In recent years, the divide between rural and urban areas of the United States has become more pronounced, with sharply divergent views on both social and economic policies. The results of this latest election show starkly that the divide persists, and indicate that the institutions that shape our nation are not successfully representing all portions of society.
One of those institutions appears to be medicine. A sign of this is how the public has increasingly lost faith in physicians over the past few decades. The New England Journal of Medicine reported that in 2012 only 34 percent of Americans said they had great confidence in the medical profession’s leaders, less than half the reported figure from 1966. Trust has also faded, especially among low-income individuals, fewer than half of whom reported that they trusted doctors at all.
The sharp decrease in public confidence and trust in physicians, especially in low-income individuals, may be closely related to the U.S. health care system’s inability—and doctors in particular—to adequately serve rural communities. Our country desperately lacks rural physicians, forcing many Americans to either forego care or travel hours to their nearest doctor. The National Rural Health Association reports that there are only 39.8 primary care physicians per 100,000 people in rural areas, compared to 53.3 per 100,000 in urban areas. Lack of proper health care infrastructure contributes to worse outcomes compared to metropolitan areas, including higher age-adjusted death rates for all five of the leading causes of death in the U.S., a 45 percent higher rate of opioid overdose death, and even recent struggles against COVID-19. Some medical schools have made efforts to foster interest in rural health care, such as the Physician Shortage Area Program at my own school, and these have certainly helped, but they hardly stop the bleeding.
Very few medical students are familiar with life in rural America, with almost all coming from urban and suburban backgrounds. According to a Health Affairs study, the number of students enrolled in medical schools from U.S. rural areas dropped 28 percent between 2002 and 2017, resulting in rural students making up less than 5 percent of total matriculants. The number of applications has followed a similar trajectory. Medical students also overwhelmingly come from wealthy backgrounds. According to the Association of American Medical Colleges, approximately three-quarters of medical students come from households in the top two income quintiles.
These student population trends have created a rather monolithic culture in medical colleges, with precious few students even vaguely interested in rural health care. The prevailing culture is that successful students should desire a career in a well-compensated subspecialty at a prestigious, urban, academic medical center. Even if, by chance, a student who hails from the city or suburbs, like me, desires to make a career in a rural community, they may not be the best equipped to do so. The patient-physician relationship is tricky, something that requires an almost sacred form of trust and good-will for its full actualization and, if recent patterns tell us anything, it is that trust and good-will are in short supply.
But here’s the thing: Physicians are not tasked with treating a mere portion of the country, and our field should not represent only that social subset. If medicine continues to foster the homogenous culture of elite metropolitans, then we can no longer act shocked when working-class Americans fail to trust us nor when the quality of rural health care continues to suffer. If we could repair broad public trust in physicians by becoming a more diverse field that values all ways of American life, then we might be able to begin healing the wounds of our sick nation.

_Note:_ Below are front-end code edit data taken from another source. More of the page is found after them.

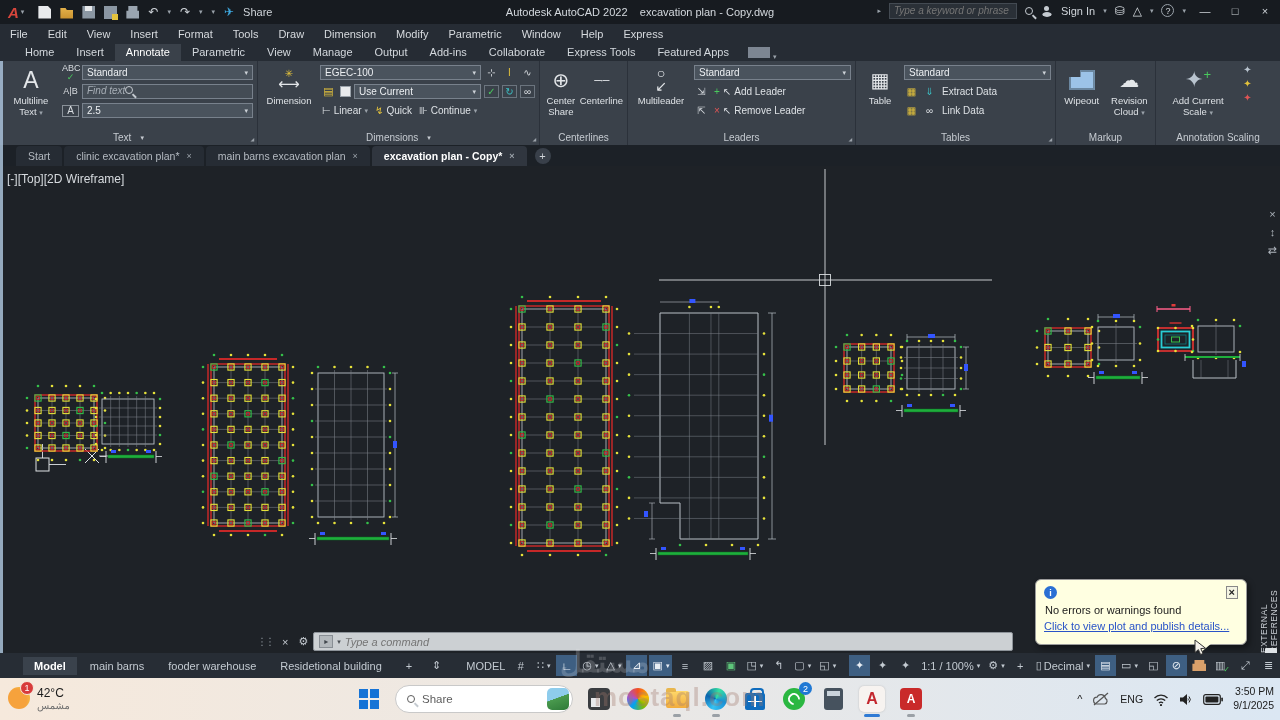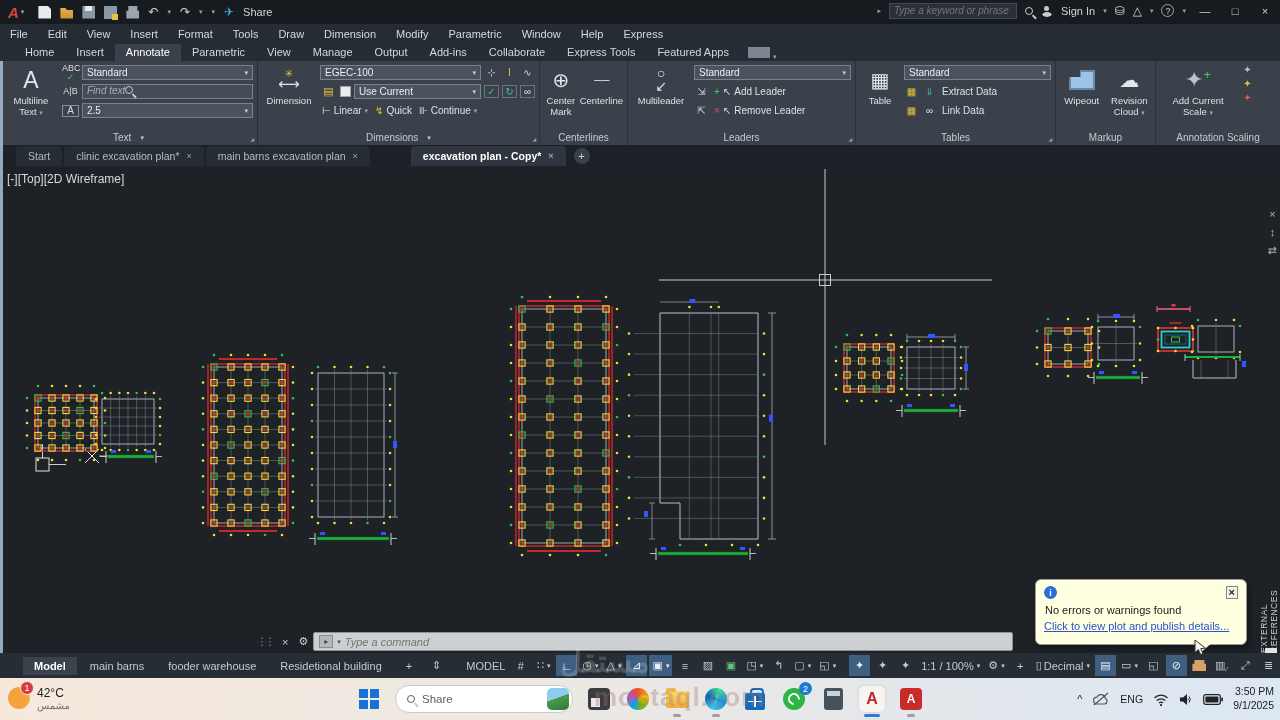"Autodesk AutoCAD 2022 excavation plan" div { html: none -> <div> <span>Autodesk AutoCAD 2022</span>&nbsp;&nbsp;&nbsp; <span>excavation plan - Copy.dwg</span> </div> }
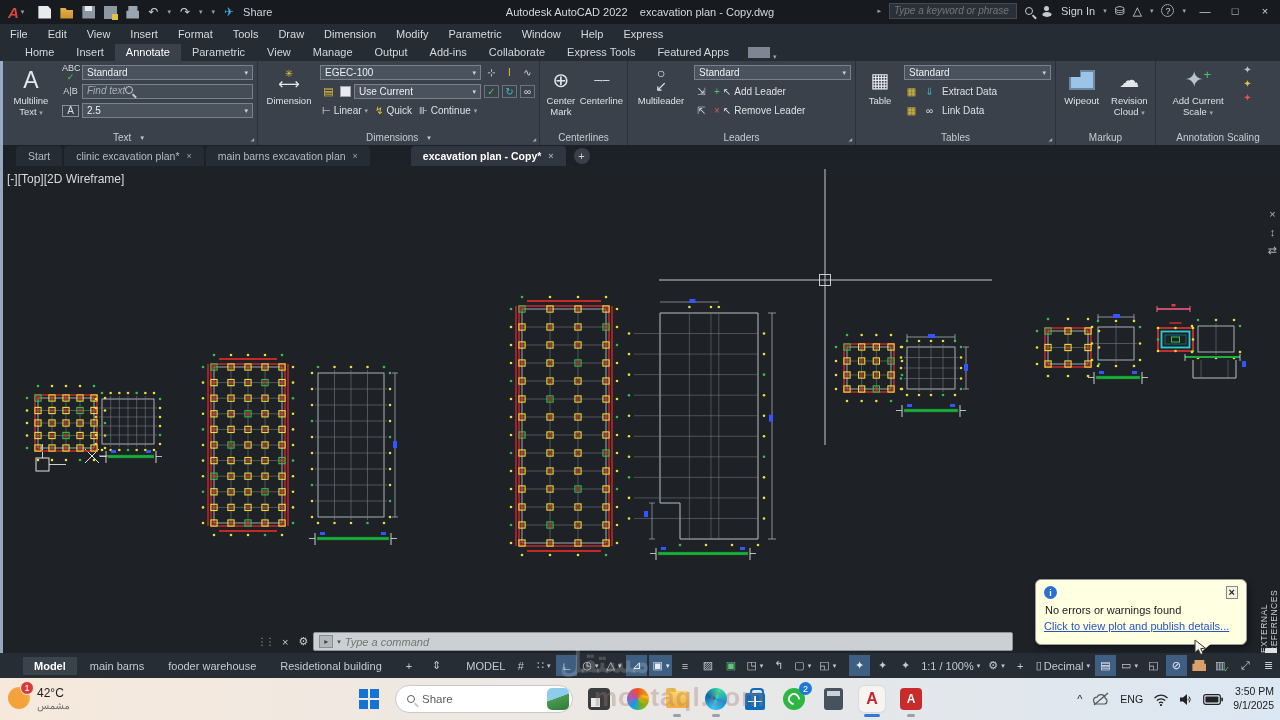"Center Mark" span { text: Mark -> Share }
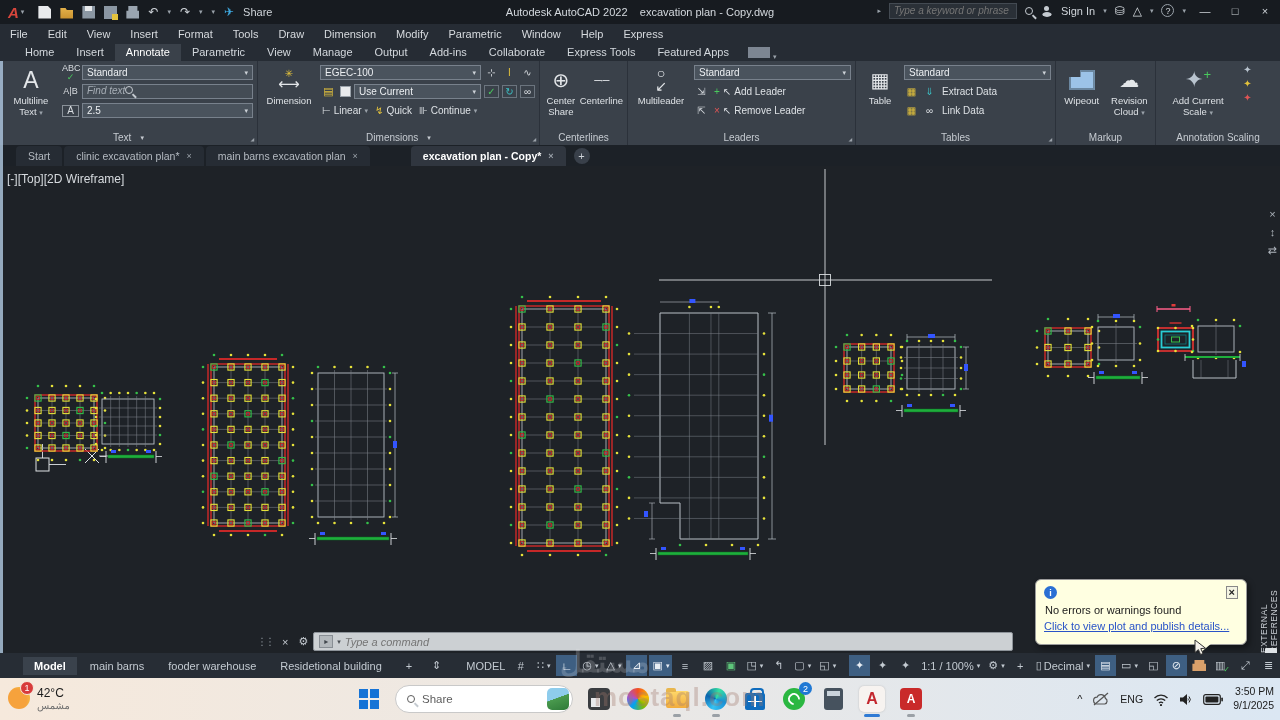"excavation plan - Copy*" .ftab.on { margin-left: 39px -> none }
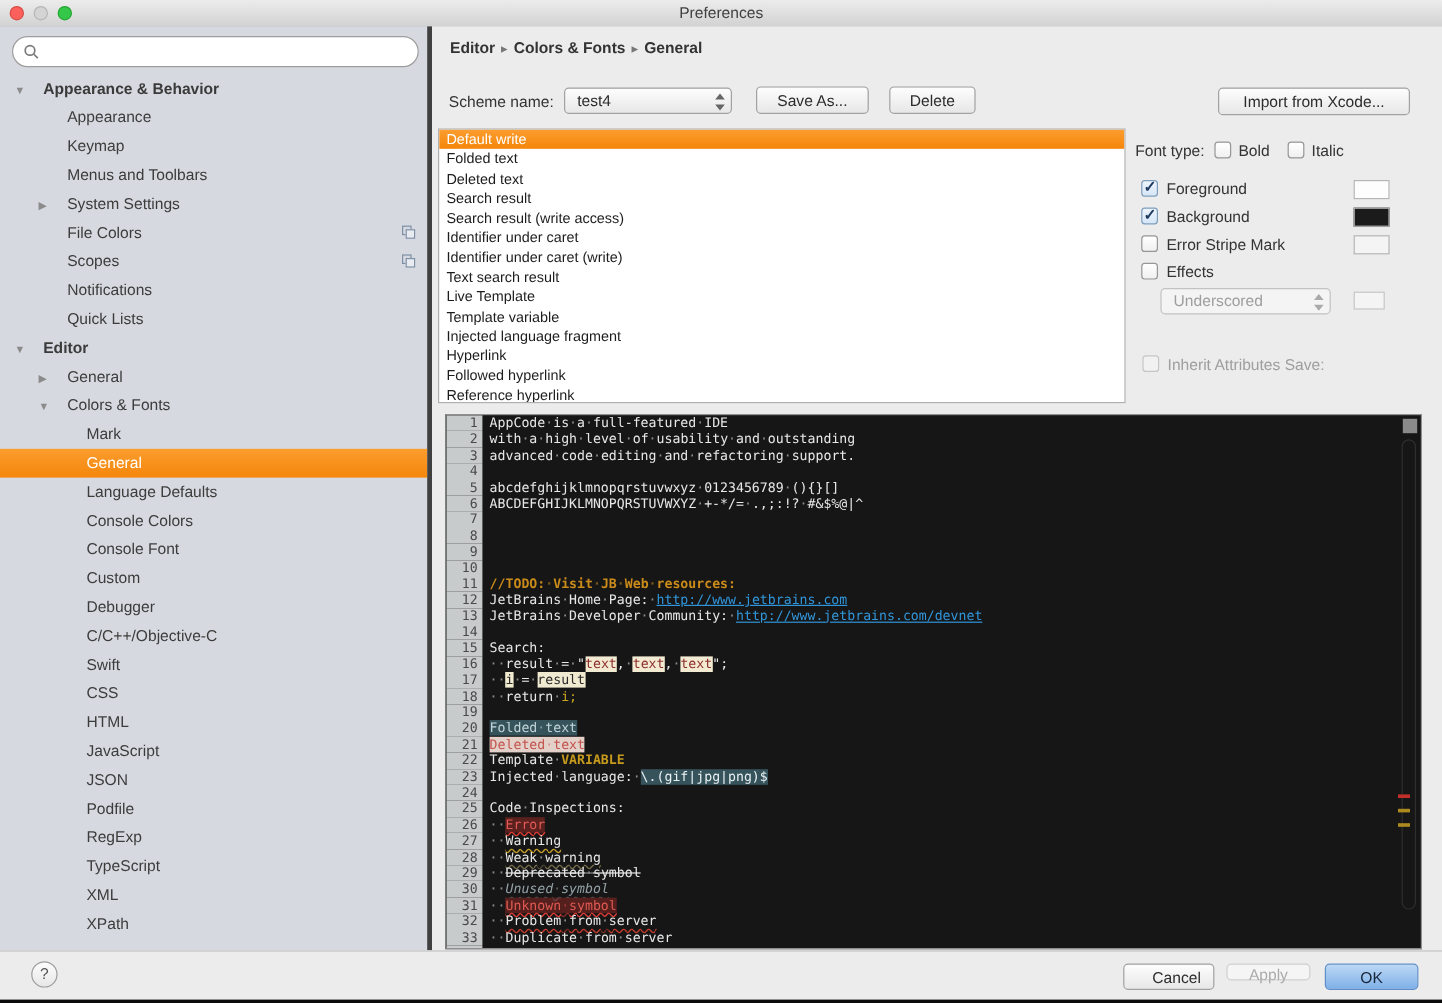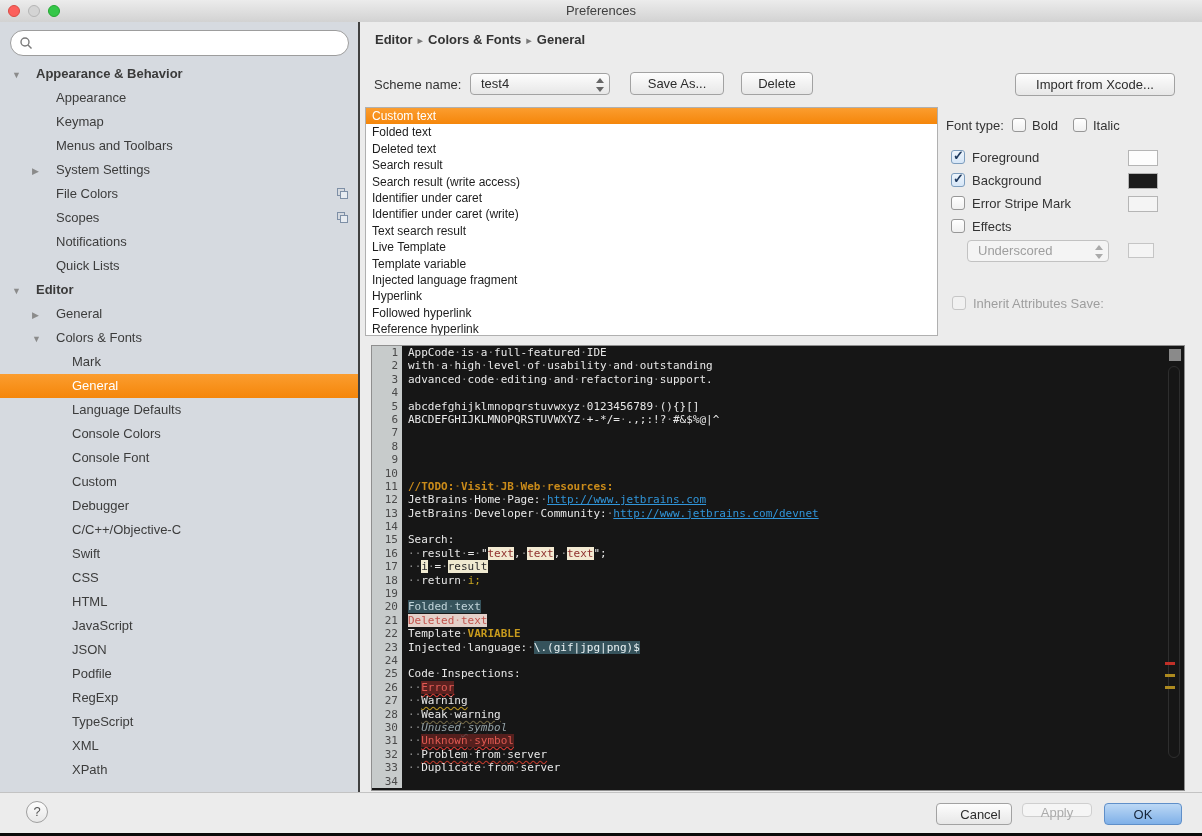"▼ Appearance & Behavior" .sidebar { border-right: 2px solid #404040 -> 4px solid #404040 }
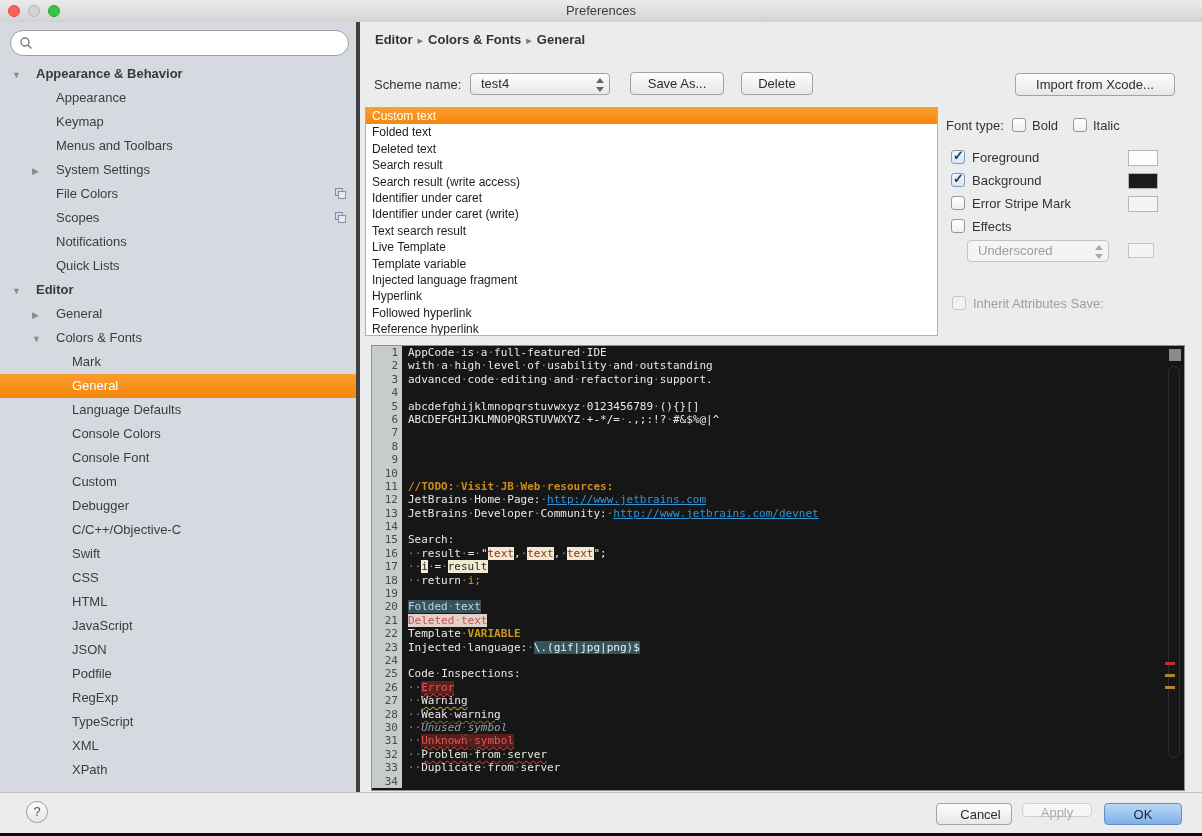"Custom text" div.arow { text: Custom text -> Default write }
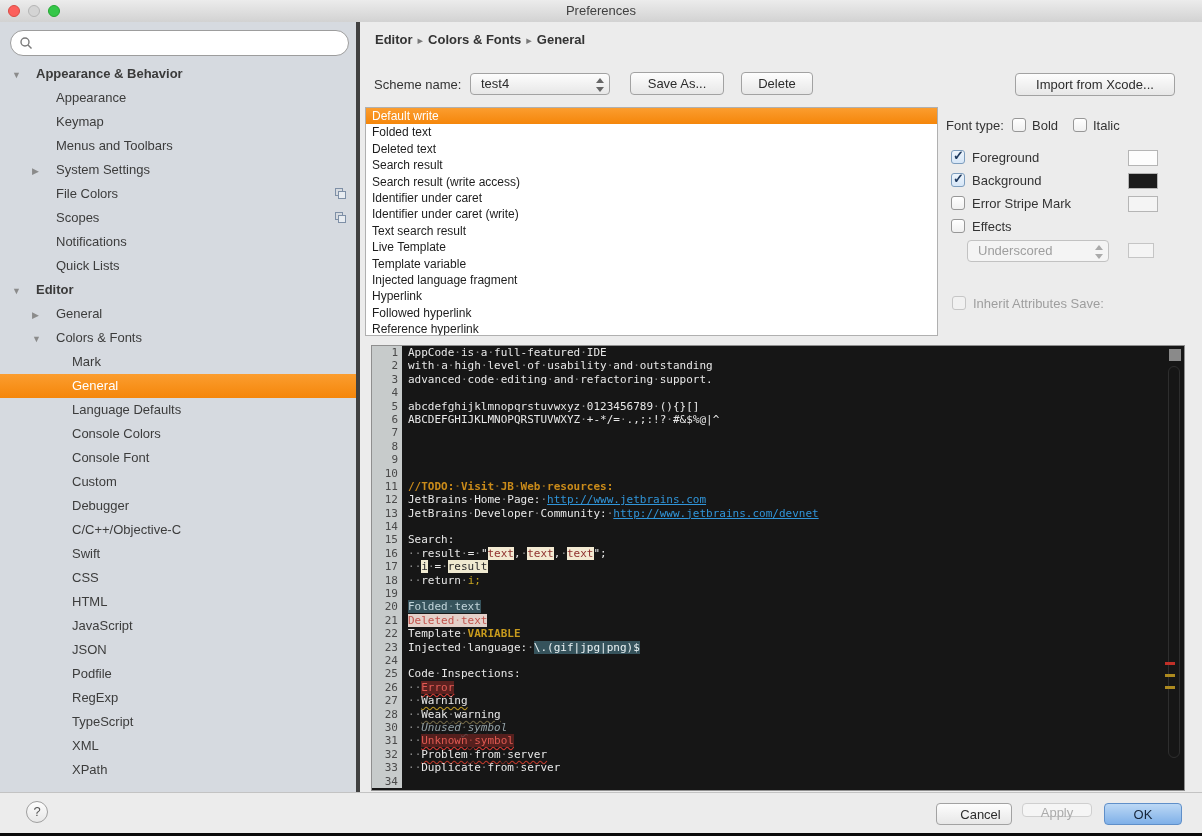"29" div.cl { html: none -> <div><span>29</span><span><span><span>·</span><span>·</span></span><span>Deprecated<span>·</span>symbol</span></span></div> }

The means to this end is admittedly complex, and I certainly don’t have all the answers. Innumerable pages have been devoted to studying the broader trends in rural America’s economics, lifestyles, and psychology. However, medical colleges’ administrations and cultures certainly ought to play a more positive role in solving this health care crisis. Whether that role manifests as an honest reevaluation of admissions factors, policies aimed upstream at empowering young rural students to consider medicine as a career, or simply encouraging current medical students and physicians to open their hearts and minds to those who feel like strangers in the world of contemporary medicine. If we want quality health care for all, our only hope is to better engage and welcome our neighbors from those communities most left behind.
Michael McCarthy is a medical student.